_The data_:
---

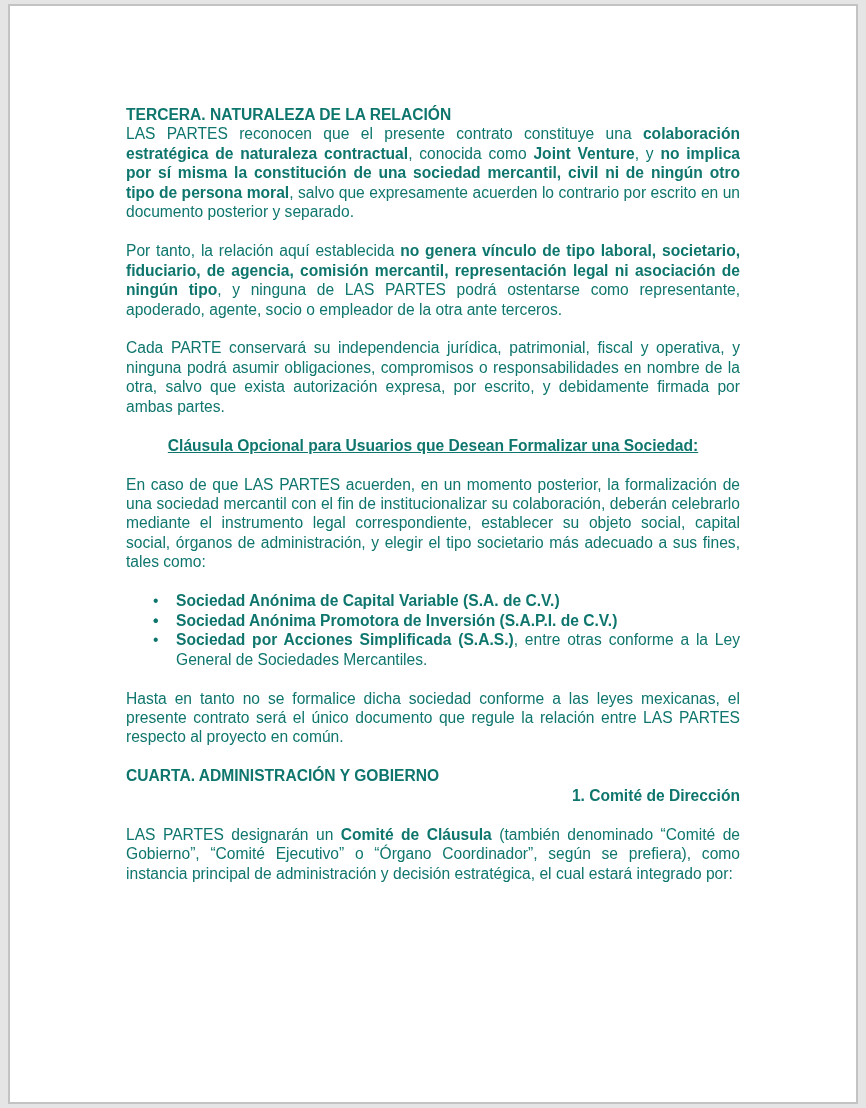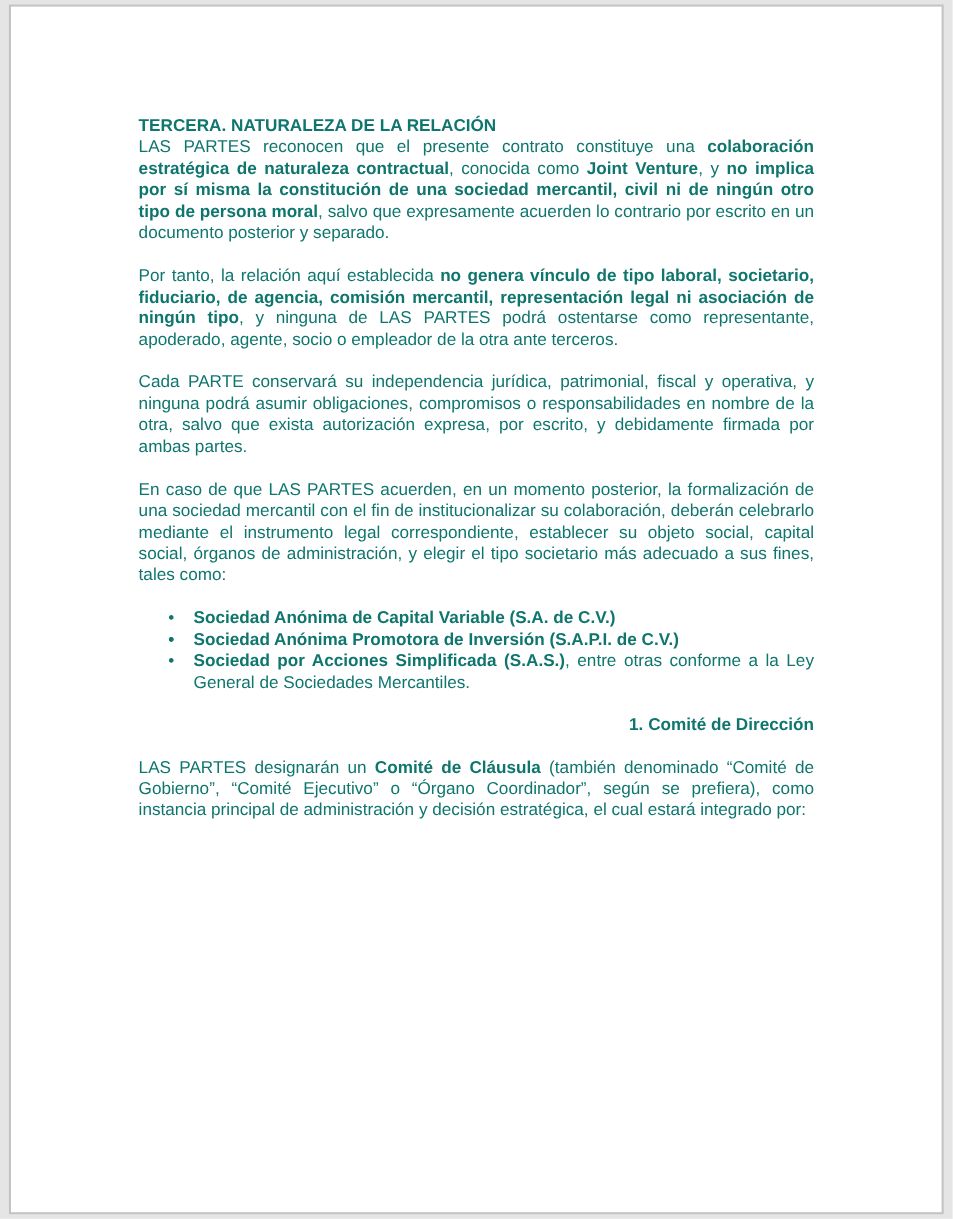--- a/index.html
+++ b/index.html
@@ -83,6 +83,7 @@
 
     <p>Cada PARTE conservará su independencia jurídica, patrimonial, fiscal y operativa, y ninguna podrá asumir obligaciones, compromisos o responsabilidades en nombre de la otra, salvo que exista autorización expresa, por escrito, y debidamente firmada por ambas partes.</p>
 
+    <div class="center-heading">Cláusula Opcional para Usuarios que Desean Formalizar una Sociedad:</div>
 
     <p>En caso de que LAS PARTES acuerden, en un momento posterior, la formalización de una sociedad mercantil con el fin de institucionalizar su colaboración, deberán celebrarlo mediante el instrumento legal correspondiente, establecer su objeto social, capital social, órganos de administración, y elegir el tipo societario más adecuado a sus fines, tales como:</p>
 

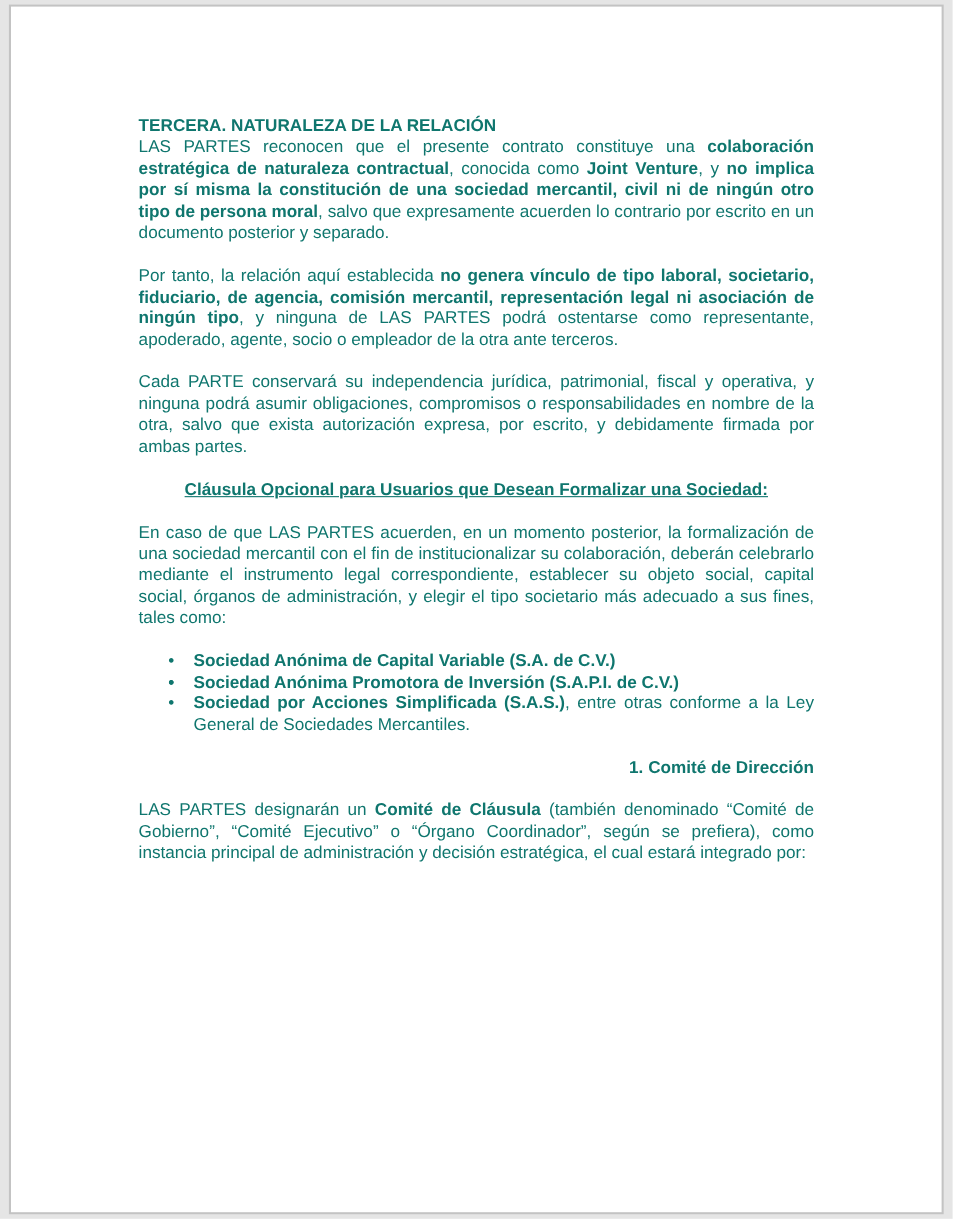--- a/index.html
+++ b/index.html
@@ -94,6 +94,7 @@
       <li><span class="bullet">•</span><b>Sociedad por Acciones Simplificada (S.A.S.)</b><span>, entre otras conforme a la Ley General de Sociedades Mercantiles.</span></li>
     </ul>
 
+    <p>Hasta en tanto no se formalice dicha sociedad conforme a las leyes mexicanas, el presente contrato será el único documento que regule la relación entre LAS PARTES respecto al proyecto en común.</p>
 
 
     <div class="sub-heading">1. Comité de Dirección</div>

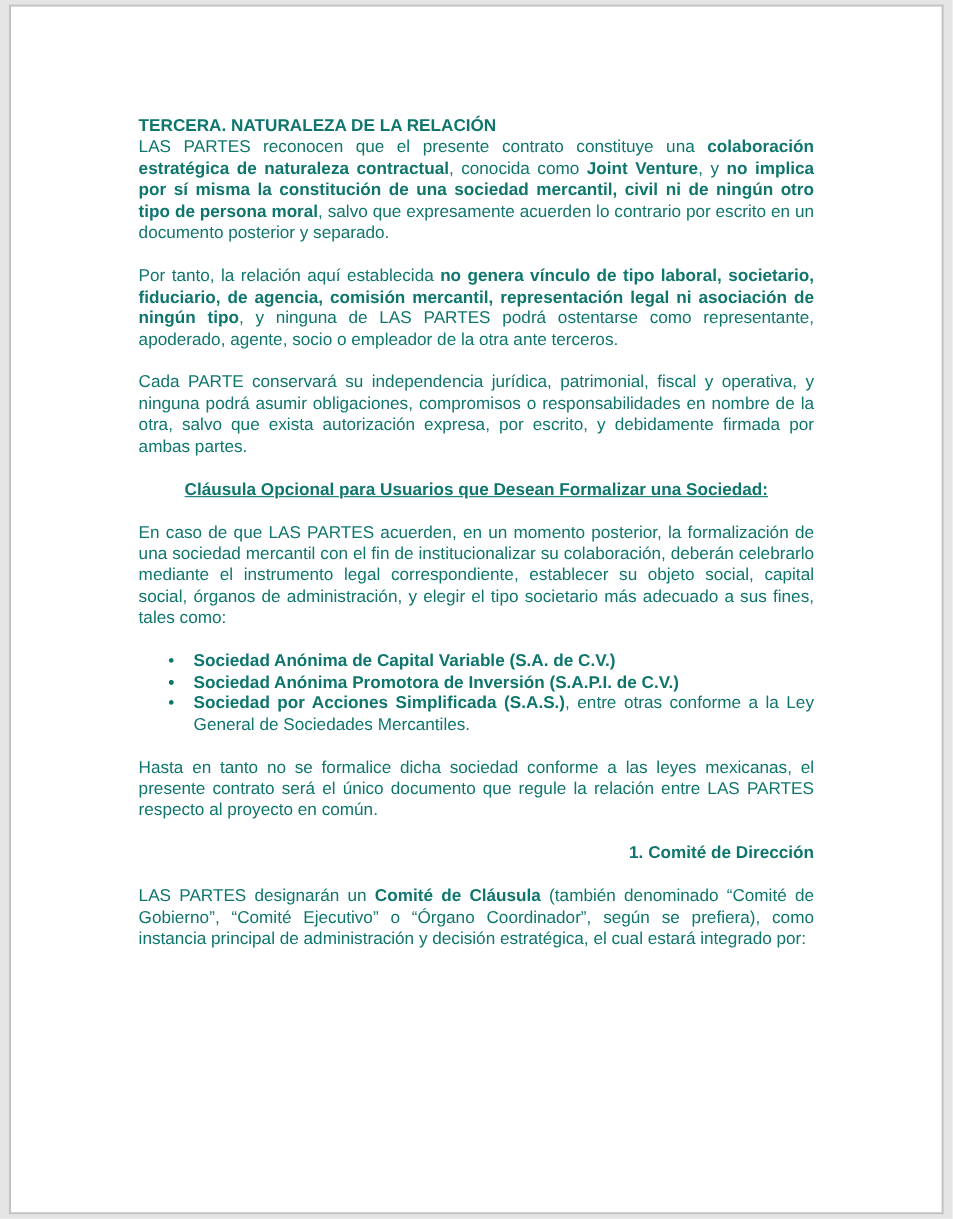--- a/index.html
+++ b/index.html
@@ -96,6 +96,7 @@
 
     <p>Hasta en tanto no se formalice dicha sociedad conforme a las leyes mexicanas, el presente contrato será el único documento que regule la relación entre LAS PARTES respecto al proyecto en común.</p>
 
+    <div class="heading">CUARTA. ADMINISTRACIÓN Y GOBIERNO</div>
 
     <div class="sub-heading">1. Comité de Dirección</div>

---

Would you filter the records and copy out each line containing "entre"?

       <li><span class="bullet">•</span><b>Sociedad por Acciones Simplificada (S.A.S.)</b><span>, entre otras conforme a la Ley General de Sociedades Mercantiles.</span></li>
+    <p>Hasta en tanto no se formalice dicha sociedad conforme a las leyes mexicanas, el presente contrato será el único documento que regule la relación entre LAS PARTES respecto al proyecto en común.</p>
     <p>Hasta en tanto no se formalice dicha sociedad conforme a las leyes mexicanas, el presente contrato será el único documento que regule la relación entre LAS PARTES respecto al proyecto en común.</p>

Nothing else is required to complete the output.